Introduce physical activity to their daily routine
When you take your client out for shopping etc., park at the back of the shopping place and motivate them to walk to the store. While inside, trick them into taking more steps than they actually require to get their hands on the items they want. Additionally, encourage them to use stairs instead of elevators.
Walk the dog
If the person you are taking care of owns a furry companion, just taking them out for a walk can significantly improve their physical activity. A study noted that an average dog owner tends to walk around 22 minutes more daily than individuals who don’t have a dog. While with a dog, your client will automatically be motivated to walk a little further just to spend some more time with his pet.
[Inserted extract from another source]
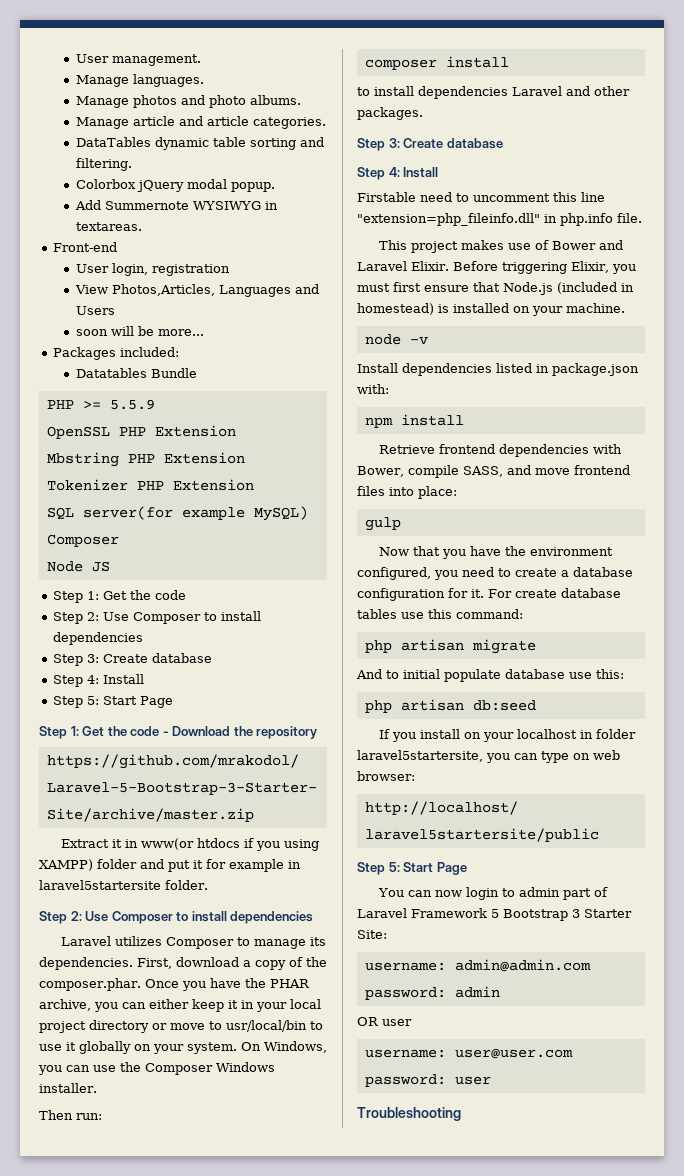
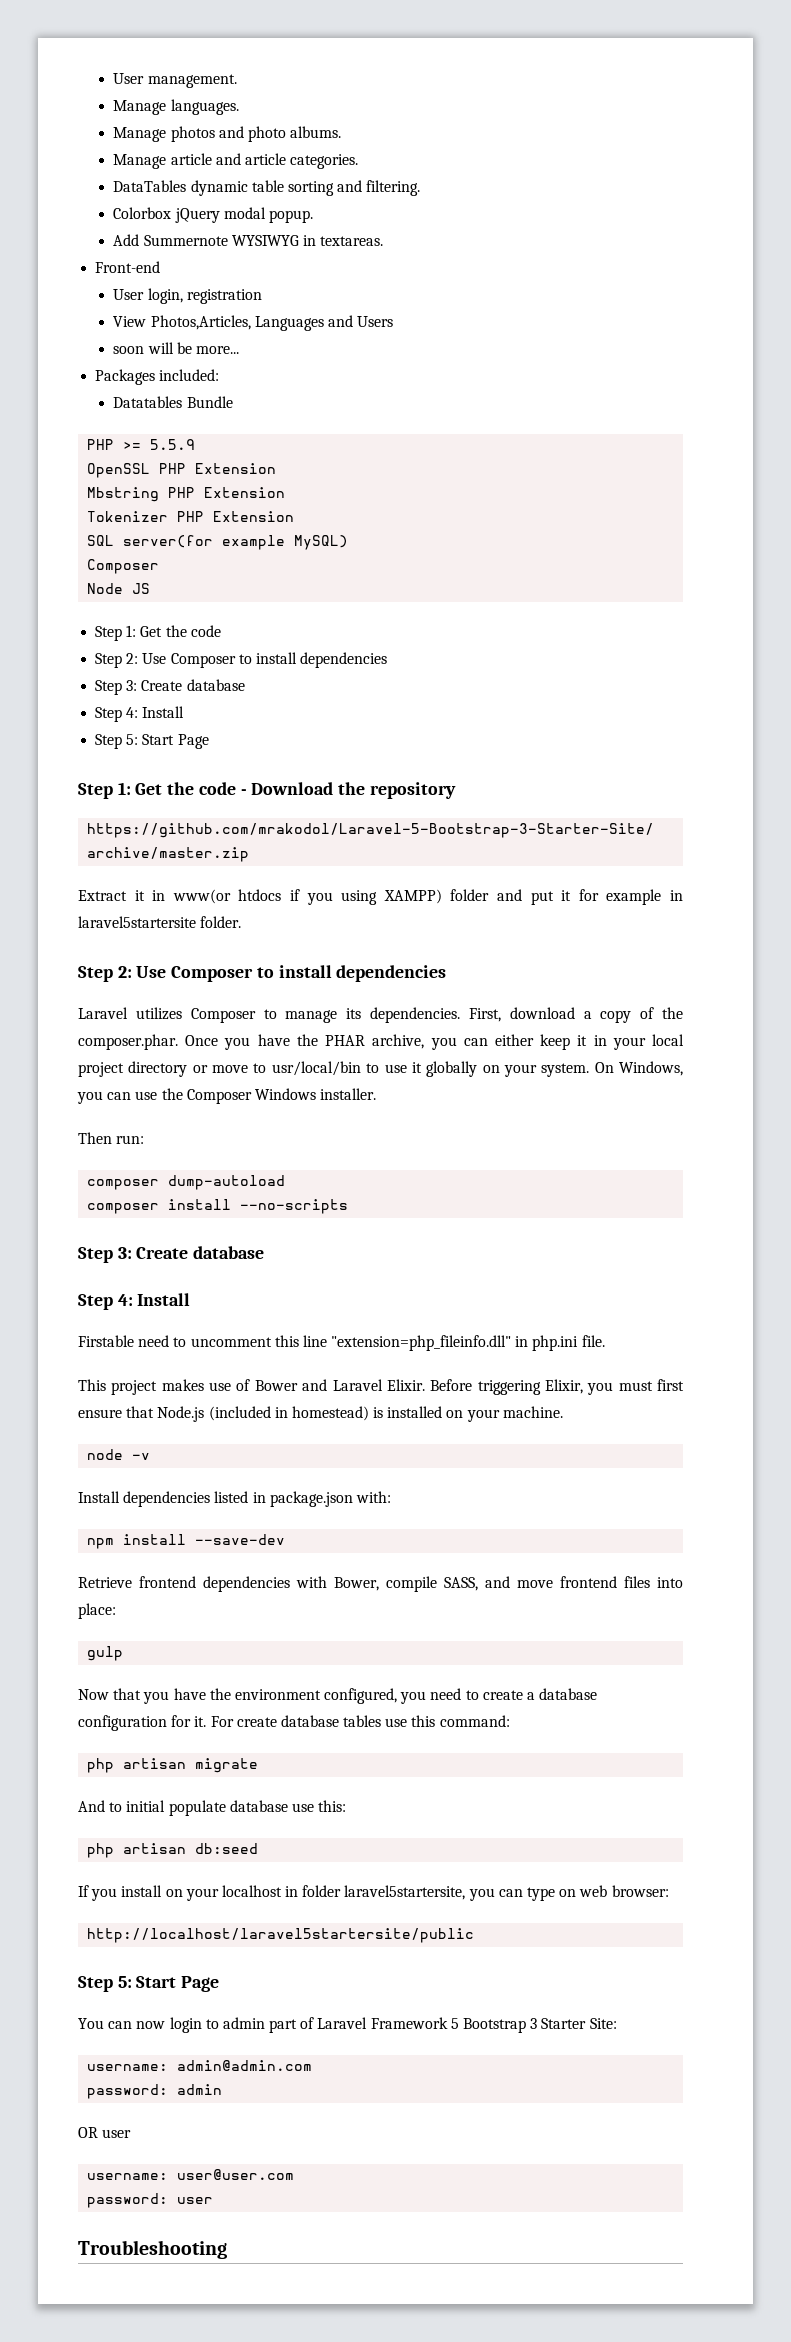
(102, 1116) none -> [87,1175,286,1190] // composer dump-autoload
[357,86,630,99] [357,107,423,120] // to install dependencies Laravel and other packages. -> [240,1199,349,1214] --no-scripts
[560,213,613,226] php.info -> [532,1335,579,1351] php.ini
(464, 420) none -> [195,1534,286,1545] --save-dev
Enhancing Brain Health for Seniors: The Crucial Role of Physical Exercise
There is no denying the significance of regular exercise in supporting elderly citizens’ cognitive health. It is clear from a large body of research that regular exercise favors mood improvement, memory retention, and cognitive performance.
Seniors can maintain and enhance their brain health by participating in various physical activities, such as aerobic workouts, swimming, and balancing drills, lowering the risk of cognitive decline and age-related neurological illnesses.
Exercise also encourages social connection, which further enhances mental health. Exercise programs adapted to each person’s needs must be implemented to help seniors spend happy, independent lives while maintaining their cognitive function.